Change listing data
════════
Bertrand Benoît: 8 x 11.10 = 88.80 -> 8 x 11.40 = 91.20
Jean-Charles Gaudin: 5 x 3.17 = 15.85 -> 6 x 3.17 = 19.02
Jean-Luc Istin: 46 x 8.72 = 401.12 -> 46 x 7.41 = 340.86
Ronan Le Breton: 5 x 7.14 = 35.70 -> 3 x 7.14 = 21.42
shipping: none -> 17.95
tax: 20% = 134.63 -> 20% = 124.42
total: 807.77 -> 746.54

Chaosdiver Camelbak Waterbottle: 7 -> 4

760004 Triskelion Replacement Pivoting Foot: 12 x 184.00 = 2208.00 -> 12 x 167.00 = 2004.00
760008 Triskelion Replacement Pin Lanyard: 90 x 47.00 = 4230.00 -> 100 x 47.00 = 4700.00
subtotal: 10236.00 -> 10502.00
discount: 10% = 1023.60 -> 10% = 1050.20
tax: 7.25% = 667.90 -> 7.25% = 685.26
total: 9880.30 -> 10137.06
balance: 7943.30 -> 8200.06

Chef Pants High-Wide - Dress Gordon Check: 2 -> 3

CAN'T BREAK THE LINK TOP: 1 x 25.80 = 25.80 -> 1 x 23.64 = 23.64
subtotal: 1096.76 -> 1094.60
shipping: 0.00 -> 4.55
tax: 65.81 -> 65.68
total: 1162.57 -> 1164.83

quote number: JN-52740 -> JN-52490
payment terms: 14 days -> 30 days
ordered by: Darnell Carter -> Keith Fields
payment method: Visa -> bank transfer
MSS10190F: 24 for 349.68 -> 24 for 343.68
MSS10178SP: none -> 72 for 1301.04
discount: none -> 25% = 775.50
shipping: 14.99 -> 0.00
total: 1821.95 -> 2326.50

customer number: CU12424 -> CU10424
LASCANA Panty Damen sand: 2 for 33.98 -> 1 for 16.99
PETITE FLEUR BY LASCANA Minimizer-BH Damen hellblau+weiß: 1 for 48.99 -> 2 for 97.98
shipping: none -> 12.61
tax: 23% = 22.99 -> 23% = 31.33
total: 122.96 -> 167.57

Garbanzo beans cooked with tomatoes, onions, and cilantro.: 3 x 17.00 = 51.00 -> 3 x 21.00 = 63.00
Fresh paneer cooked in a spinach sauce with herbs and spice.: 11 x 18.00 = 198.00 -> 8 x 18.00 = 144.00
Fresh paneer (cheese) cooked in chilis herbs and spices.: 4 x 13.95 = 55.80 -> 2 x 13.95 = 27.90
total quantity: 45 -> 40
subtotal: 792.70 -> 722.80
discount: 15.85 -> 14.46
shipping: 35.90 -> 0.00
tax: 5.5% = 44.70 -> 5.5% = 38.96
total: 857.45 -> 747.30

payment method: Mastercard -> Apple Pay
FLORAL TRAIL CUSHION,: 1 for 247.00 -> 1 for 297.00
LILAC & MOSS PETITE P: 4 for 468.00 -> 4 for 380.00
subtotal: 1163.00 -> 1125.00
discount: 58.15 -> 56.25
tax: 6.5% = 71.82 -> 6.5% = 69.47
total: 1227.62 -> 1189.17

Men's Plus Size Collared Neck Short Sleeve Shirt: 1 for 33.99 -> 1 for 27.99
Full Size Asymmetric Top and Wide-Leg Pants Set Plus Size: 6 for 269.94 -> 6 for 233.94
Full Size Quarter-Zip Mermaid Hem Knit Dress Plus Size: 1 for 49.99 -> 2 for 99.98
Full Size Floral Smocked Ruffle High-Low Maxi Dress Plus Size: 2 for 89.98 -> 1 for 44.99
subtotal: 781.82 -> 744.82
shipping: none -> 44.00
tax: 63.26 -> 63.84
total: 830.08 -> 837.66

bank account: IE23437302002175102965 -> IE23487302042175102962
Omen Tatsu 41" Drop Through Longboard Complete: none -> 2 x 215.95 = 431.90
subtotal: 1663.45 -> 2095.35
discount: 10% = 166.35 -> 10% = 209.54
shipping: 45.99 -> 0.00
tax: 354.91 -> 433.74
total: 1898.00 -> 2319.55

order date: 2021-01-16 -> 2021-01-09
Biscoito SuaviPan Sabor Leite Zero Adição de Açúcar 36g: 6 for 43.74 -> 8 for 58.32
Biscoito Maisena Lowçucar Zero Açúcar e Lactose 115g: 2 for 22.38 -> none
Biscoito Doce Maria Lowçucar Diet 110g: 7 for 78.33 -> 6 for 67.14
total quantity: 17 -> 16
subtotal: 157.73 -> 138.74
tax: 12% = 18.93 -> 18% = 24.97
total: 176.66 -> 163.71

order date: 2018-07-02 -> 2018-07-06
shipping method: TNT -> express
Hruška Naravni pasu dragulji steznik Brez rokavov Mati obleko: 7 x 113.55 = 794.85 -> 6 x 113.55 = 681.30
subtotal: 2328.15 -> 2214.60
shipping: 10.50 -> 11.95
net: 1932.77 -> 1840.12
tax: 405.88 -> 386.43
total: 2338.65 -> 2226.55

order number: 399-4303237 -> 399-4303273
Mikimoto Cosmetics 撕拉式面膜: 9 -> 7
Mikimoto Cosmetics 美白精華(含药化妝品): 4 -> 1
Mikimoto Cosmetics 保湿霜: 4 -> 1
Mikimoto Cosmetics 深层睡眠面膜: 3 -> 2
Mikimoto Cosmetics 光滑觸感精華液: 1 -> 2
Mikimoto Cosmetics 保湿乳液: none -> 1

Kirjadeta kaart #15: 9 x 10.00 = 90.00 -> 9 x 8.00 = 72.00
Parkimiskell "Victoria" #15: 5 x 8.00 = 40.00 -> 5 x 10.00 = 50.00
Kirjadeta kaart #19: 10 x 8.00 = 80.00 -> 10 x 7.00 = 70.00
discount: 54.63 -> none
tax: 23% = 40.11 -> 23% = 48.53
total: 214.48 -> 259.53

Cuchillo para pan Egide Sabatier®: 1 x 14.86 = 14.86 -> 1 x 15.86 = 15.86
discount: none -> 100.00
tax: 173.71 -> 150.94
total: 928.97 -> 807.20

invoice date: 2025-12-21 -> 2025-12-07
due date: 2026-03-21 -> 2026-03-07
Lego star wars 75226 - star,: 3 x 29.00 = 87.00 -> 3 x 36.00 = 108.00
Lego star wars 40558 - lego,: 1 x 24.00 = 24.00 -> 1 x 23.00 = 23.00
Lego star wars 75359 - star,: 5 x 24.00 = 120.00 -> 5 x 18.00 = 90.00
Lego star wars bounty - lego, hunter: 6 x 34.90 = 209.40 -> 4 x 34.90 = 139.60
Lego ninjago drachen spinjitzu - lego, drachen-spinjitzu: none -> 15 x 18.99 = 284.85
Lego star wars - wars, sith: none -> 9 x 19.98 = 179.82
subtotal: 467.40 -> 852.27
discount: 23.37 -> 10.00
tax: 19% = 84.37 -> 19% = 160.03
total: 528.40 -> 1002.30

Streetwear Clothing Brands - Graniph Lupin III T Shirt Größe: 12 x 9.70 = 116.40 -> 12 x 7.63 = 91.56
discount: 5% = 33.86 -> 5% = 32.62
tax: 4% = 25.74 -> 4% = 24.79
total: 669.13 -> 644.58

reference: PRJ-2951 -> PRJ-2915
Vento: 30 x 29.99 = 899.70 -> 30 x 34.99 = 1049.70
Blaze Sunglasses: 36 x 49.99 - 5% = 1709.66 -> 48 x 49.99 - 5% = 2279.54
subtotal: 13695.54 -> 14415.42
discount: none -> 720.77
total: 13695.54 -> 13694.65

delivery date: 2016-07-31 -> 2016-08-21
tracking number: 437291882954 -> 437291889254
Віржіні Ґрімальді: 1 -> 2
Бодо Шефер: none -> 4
════════
▶ **What the task asks**:
Your answer should be the lines above from the one containing "payment terms: 14 days -> 30 days" through the one containing "subtotal: 792.70 -> 722.80", copied exactly and with both ends kept.

▶ **Expected answer**:
payment terms: 14 days -> 30 days
ordered by: Darnell Carter -> Keith Fields
payment method: Visa -> bank transfer
MSS10190F: 24 for 349.68 -> 24 for 343.68
MSS10178SP: none -> 72 for 1301.04
discount: none -> 25% = 775.50
shipping: 14.99 -> 0.00
total: 1821.95 -> 2326.50

customer number: CU12424 -> CU10424
LASCANA Panty Damen sand: 2 for 33.98 -> 1 for 16.99
PETITE FLEUR BY LASCANA Minimizer-BH Damen hellblau+weiß: 1 for 48.99 -> 2 for 97.98
shipping: none -> 12.61
tax: 23% = 22.99 -> 23% = 31.33
total: 122.96 -> 167.57

Garbanzo beans cooked with tomatoes, onions, and cilantro.: 3 x 17.00 = 51.00 -> 3 x 21.00 = 63.00
Fresh paneer cooked in a spinach sauce with herbs and spice.: 11 x 18.00 = 198.00 -> 8 x 18.00 = 144.00
Fresh paneer (cheese) cooked in chilis herbs and spices.: 4 x 13.95 = 55.80 -> 2 x 13.95 = 27.90
total quantity: 45 -> 40
subtotal: 792.70 -> 722.80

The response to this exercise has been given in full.